──────── RECORDS

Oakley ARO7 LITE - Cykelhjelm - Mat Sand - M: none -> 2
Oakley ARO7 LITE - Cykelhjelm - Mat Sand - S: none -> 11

────────────────
──────── RECORDS

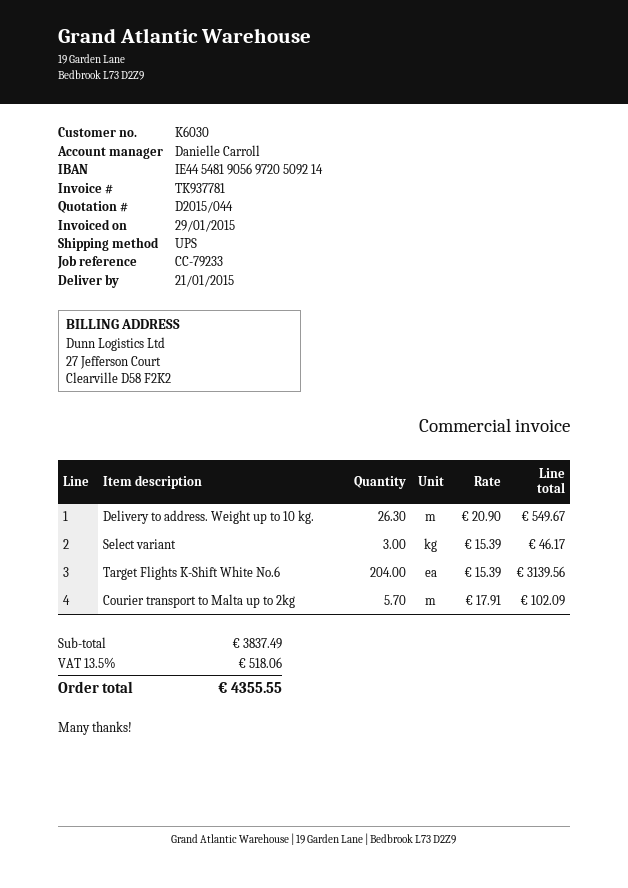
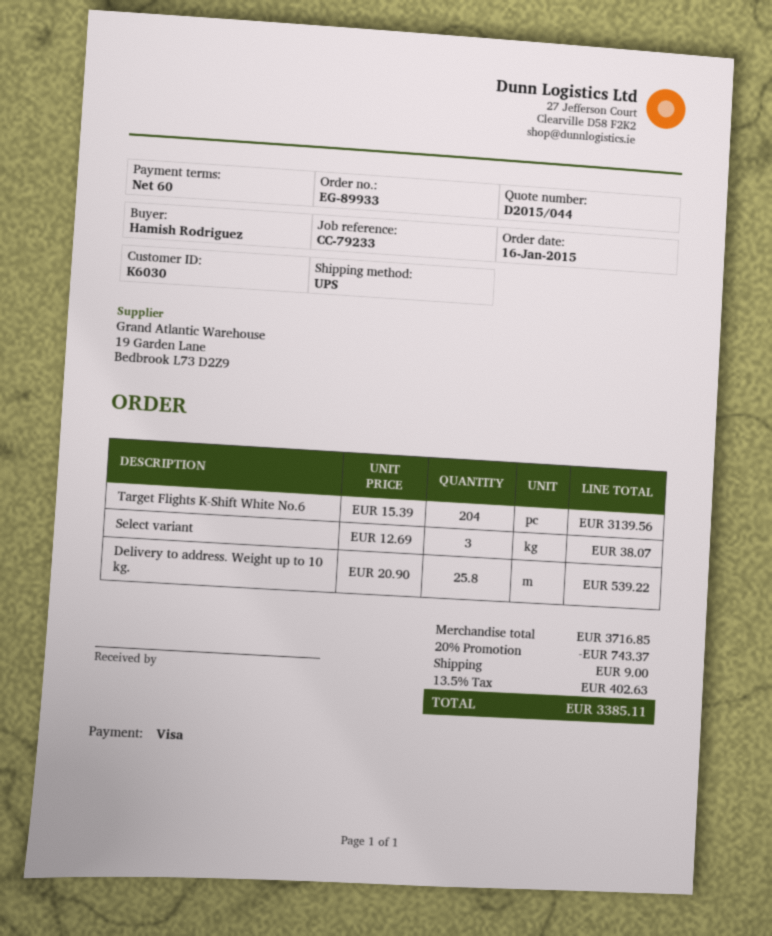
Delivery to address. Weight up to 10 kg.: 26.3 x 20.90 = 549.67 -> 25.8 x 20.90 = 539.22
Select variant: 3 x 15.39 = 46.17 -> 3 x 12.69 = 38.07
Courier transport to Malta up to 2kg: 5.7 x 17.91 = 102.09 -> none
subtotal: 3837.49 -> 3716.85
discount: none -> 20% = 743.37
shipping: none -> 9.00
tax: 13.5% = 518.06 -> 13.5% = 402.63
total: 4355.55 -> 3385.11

────────────────

## WORK TO COMPLETE
Reply with nothing except the number of lines in the records that include the word "Sand".

## ANSWER TO THE EXERCISE
2